◆ Your task:
The task calls for the lines below from the line with "[171,701,249,710] awesome ->" to the line with "(661, 681) none", both ends included, copied exactly, without any pictures.

[Items from a data source]

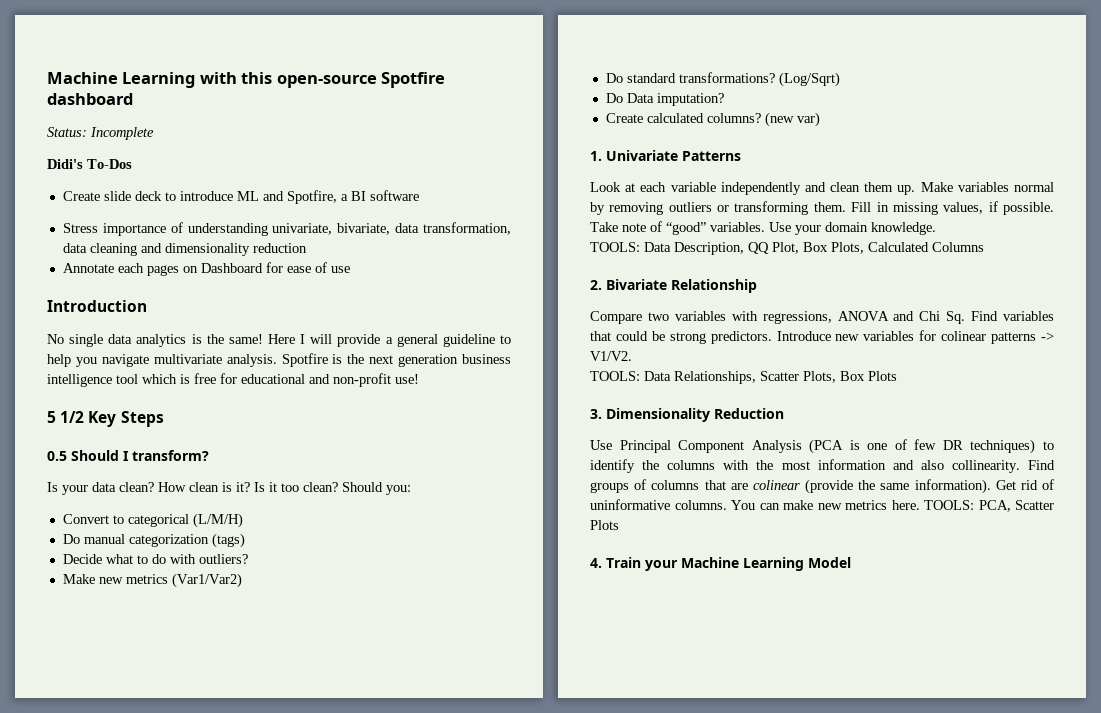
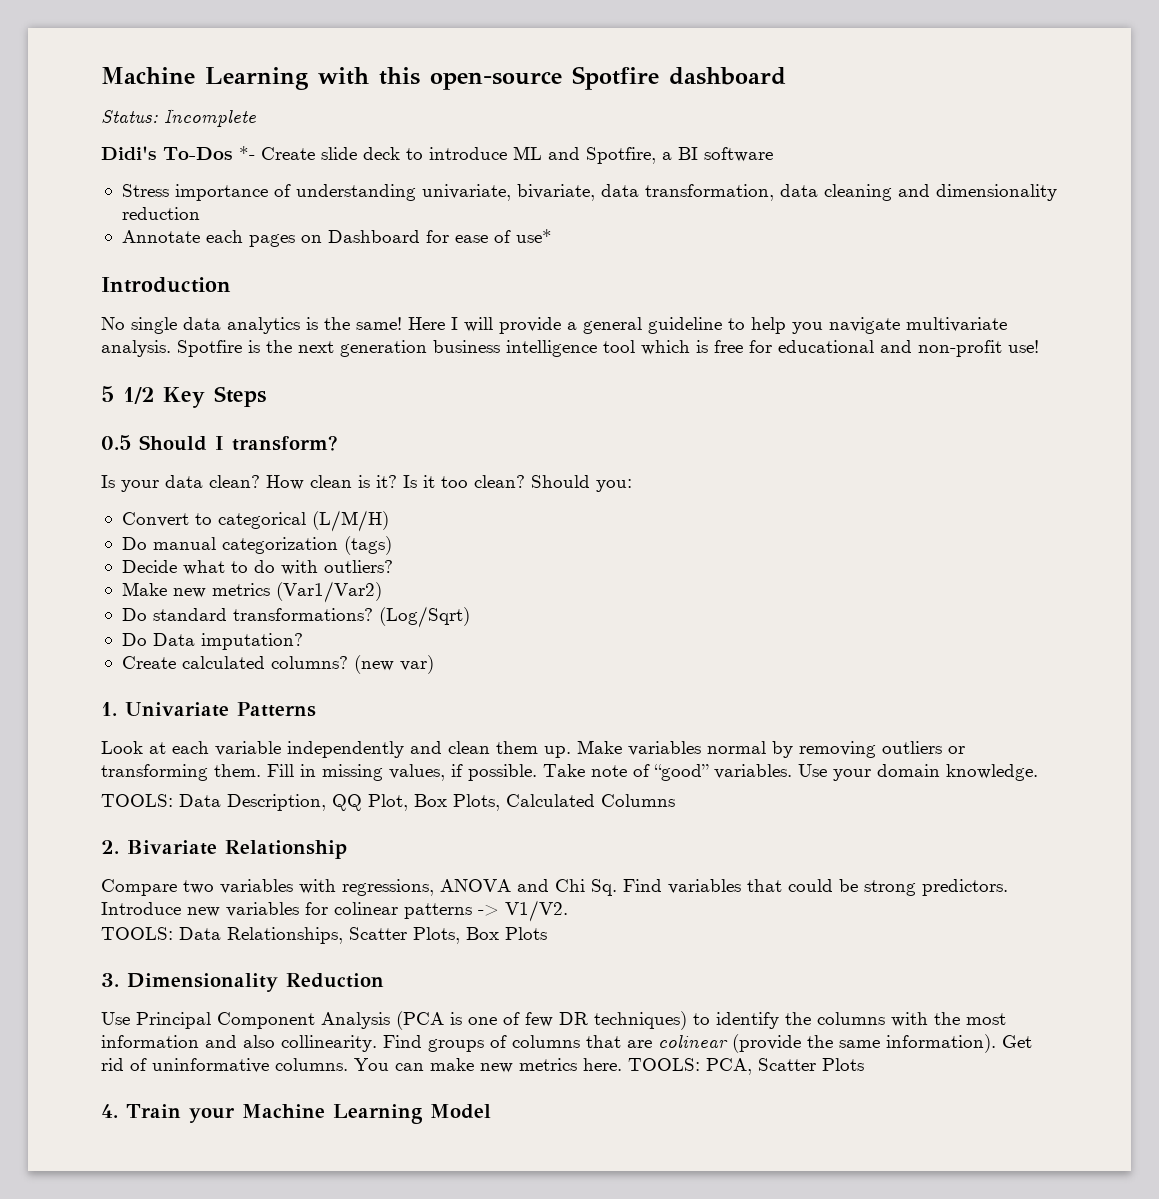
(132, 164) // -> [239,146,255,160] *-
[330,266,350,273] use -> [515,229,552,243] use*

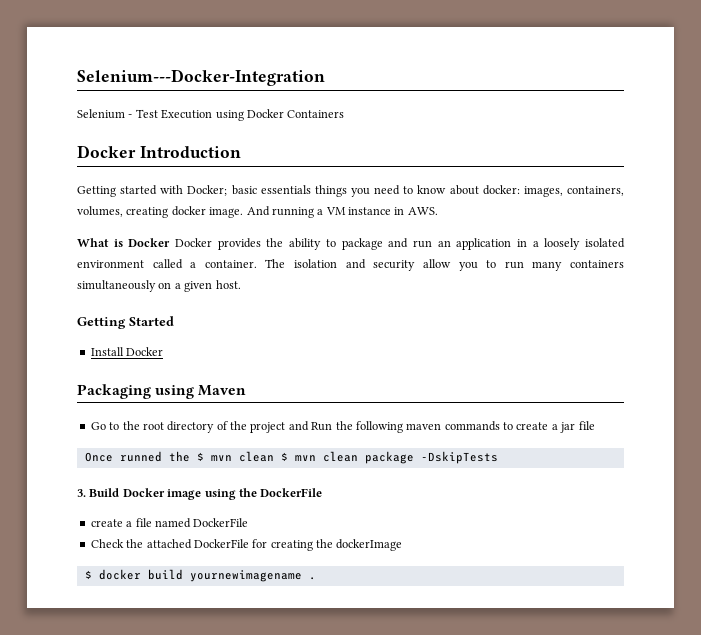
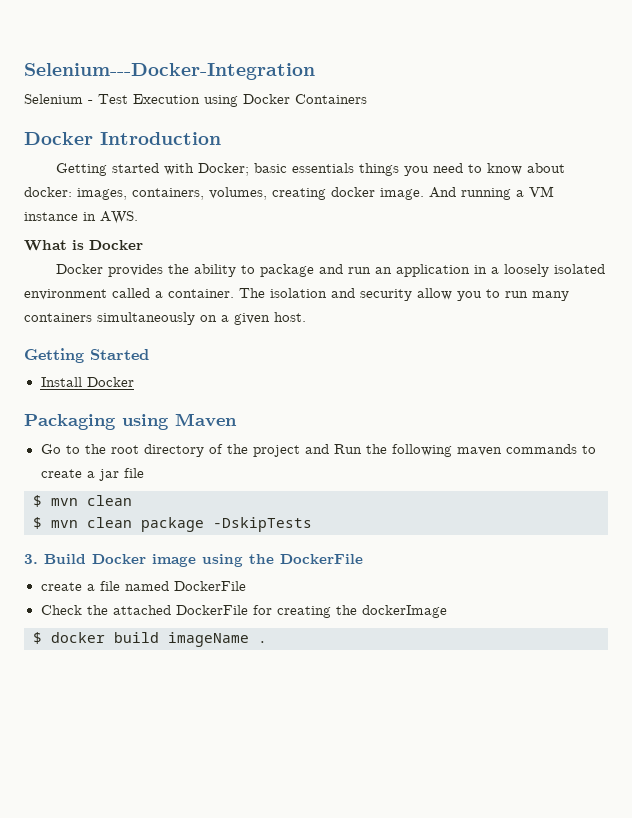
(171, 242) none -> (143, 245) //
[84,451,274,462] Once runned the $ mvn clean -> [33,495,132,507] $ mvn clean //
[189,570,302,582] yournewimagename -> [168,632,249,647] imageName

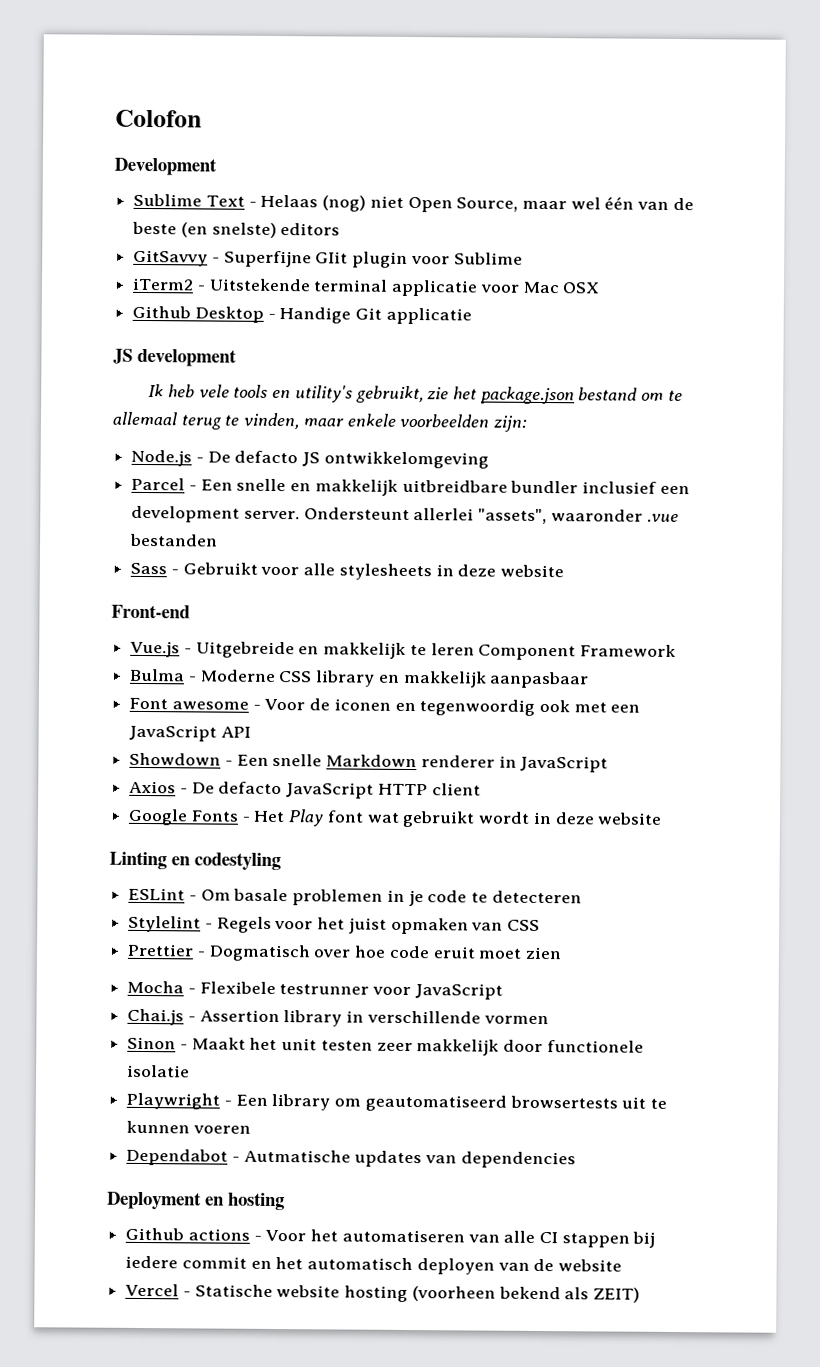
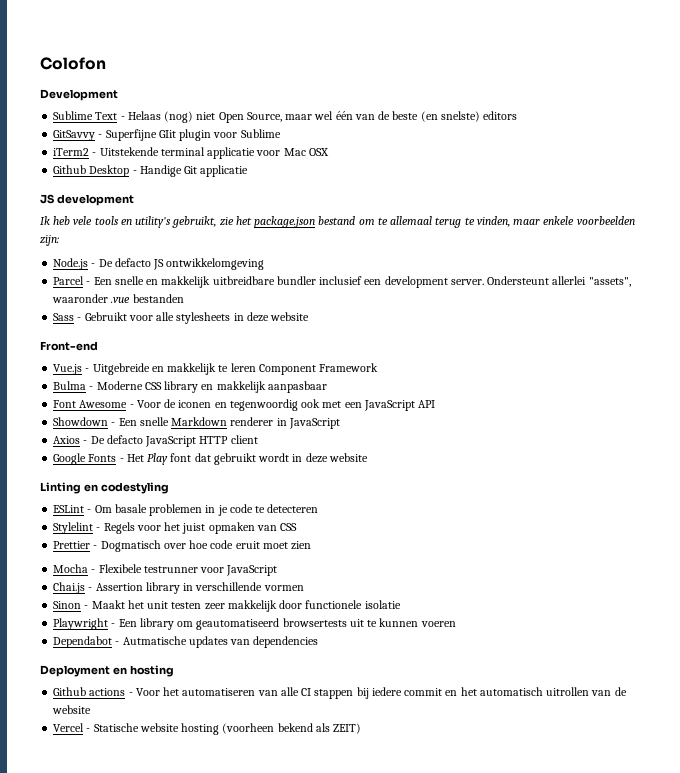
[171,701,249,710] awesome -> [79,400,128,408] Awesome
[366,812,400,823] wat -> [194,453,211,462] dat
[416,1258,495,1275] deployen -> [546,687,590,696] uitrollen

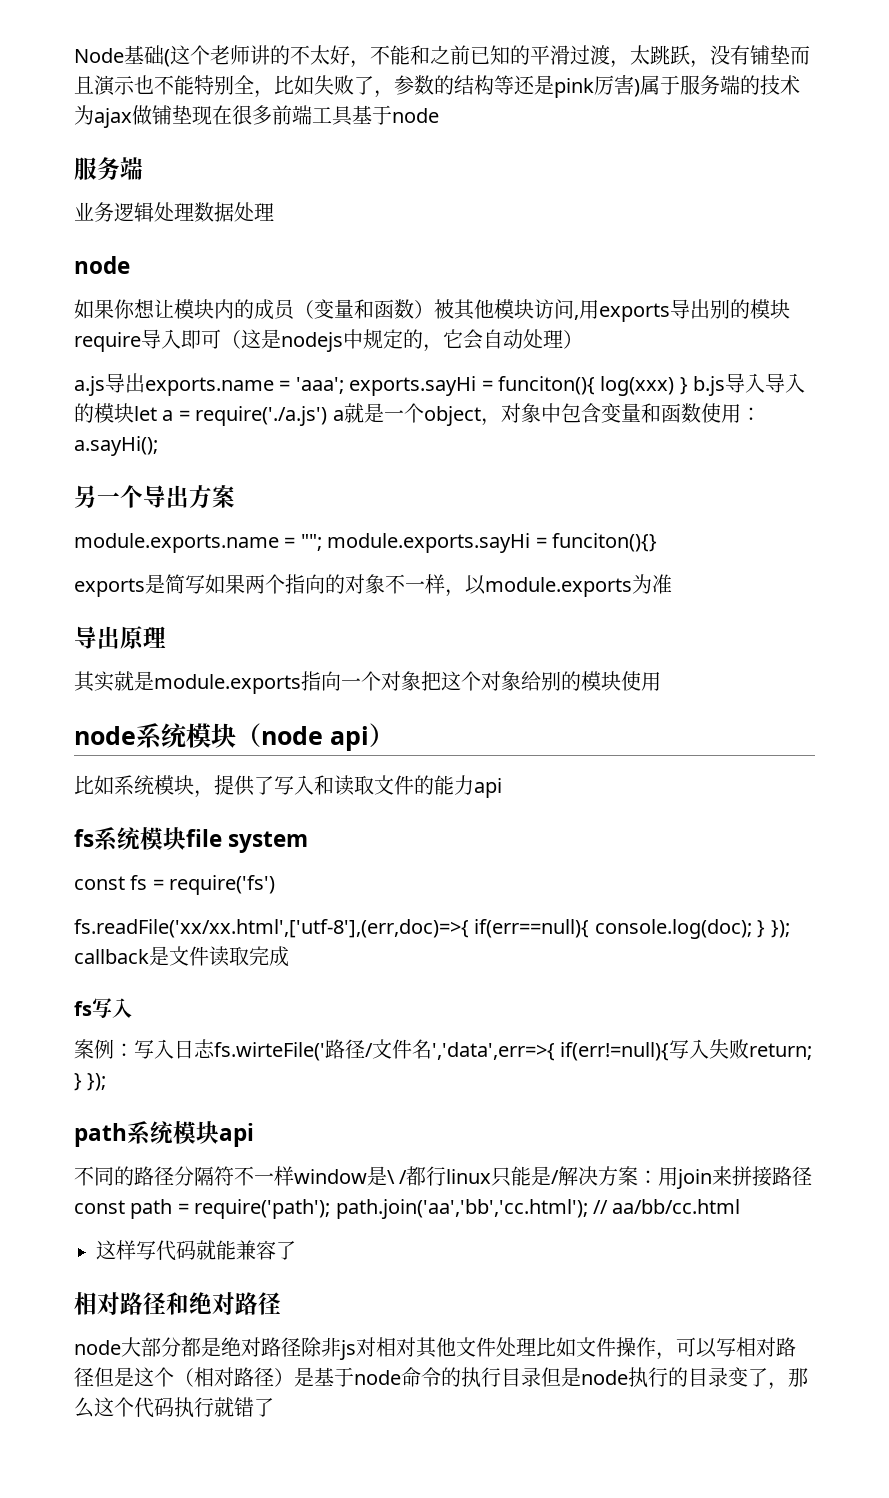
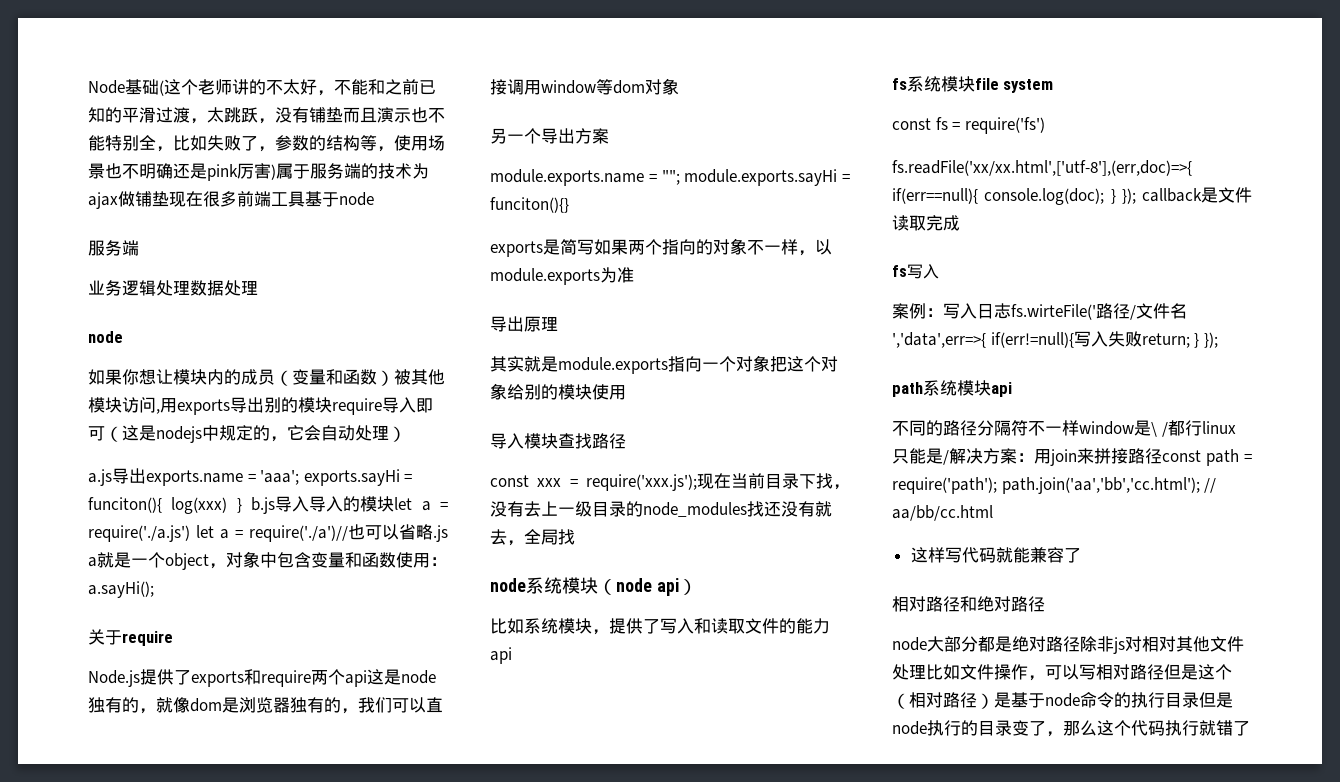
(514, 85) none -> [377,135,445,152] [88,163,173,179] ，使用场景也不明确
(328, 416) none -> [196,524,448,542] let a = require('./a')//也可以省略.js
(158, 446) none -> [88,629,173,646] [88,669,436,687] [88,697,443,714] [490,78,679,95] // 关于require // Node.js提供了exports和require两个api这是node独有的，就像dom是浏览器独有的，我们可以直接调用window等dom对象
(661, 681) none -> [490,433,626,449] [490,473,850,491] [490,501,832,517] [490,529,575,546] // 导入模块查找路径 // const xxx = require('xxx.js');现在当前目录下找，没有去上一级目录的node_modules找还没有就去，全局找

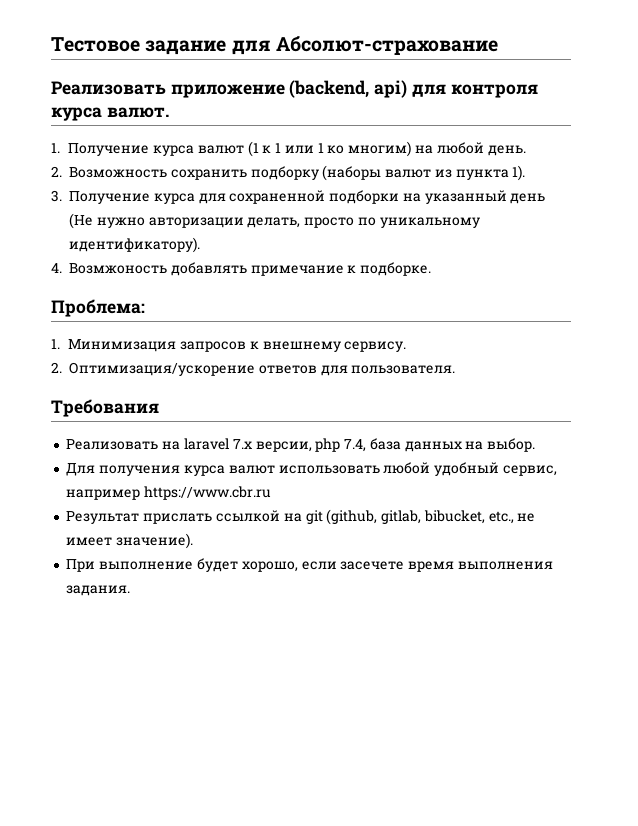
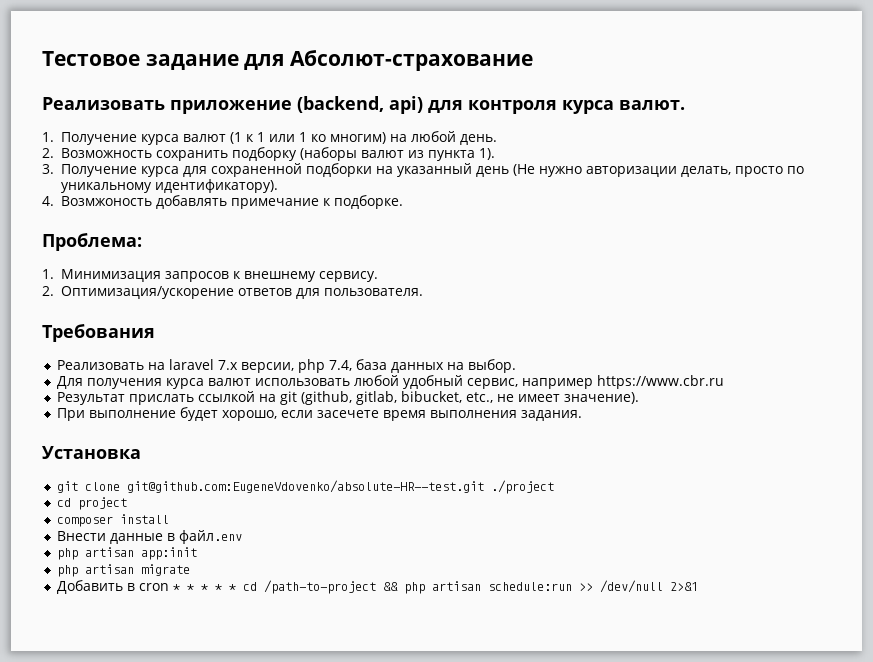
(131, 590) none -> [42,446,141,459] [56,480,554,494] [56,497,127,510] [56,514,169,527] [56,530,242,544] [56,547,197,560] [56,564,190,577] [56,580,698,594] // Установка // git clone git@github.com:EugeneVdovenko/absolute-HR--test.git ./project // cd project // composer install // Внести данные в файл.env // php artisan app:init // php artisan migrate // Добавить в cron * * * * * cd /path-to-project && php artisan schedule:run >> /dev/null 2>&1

◆ Written answer:
[171,701,249,710] awesome -> [79,400,128,408] Awesome
[366,812,400,823] wat -> [194,453,211,462] dat
[416,1258,495,1275] deployen -> [546,687,590,696] uitrollen

(514, 85) none -> [377,135,445,152] [88,163,173,179] ，使用场景也不明确
(328, 416) none -> [196,524,448,542] let a = require('./a')//也可以省略.js
(158, 446) none -> [88,629,173,646] [88,669,436,687] [88,697,443,714] [490,78,679,95] // 关于require // Node.js提供了exports和require两个api这是node独有的，就像dom是浏览器独有的，我们可以直接调用window等dom对象
(661, 681) none -> [490,433,626,449] [490,473,850,491] [490,501,832,517] [490,529,575,546] // 导入模块查找路径 // const xxx = require('xxx.js');现在当前目录下找，没有去上一级目录的node_modules找还没有就去，全局找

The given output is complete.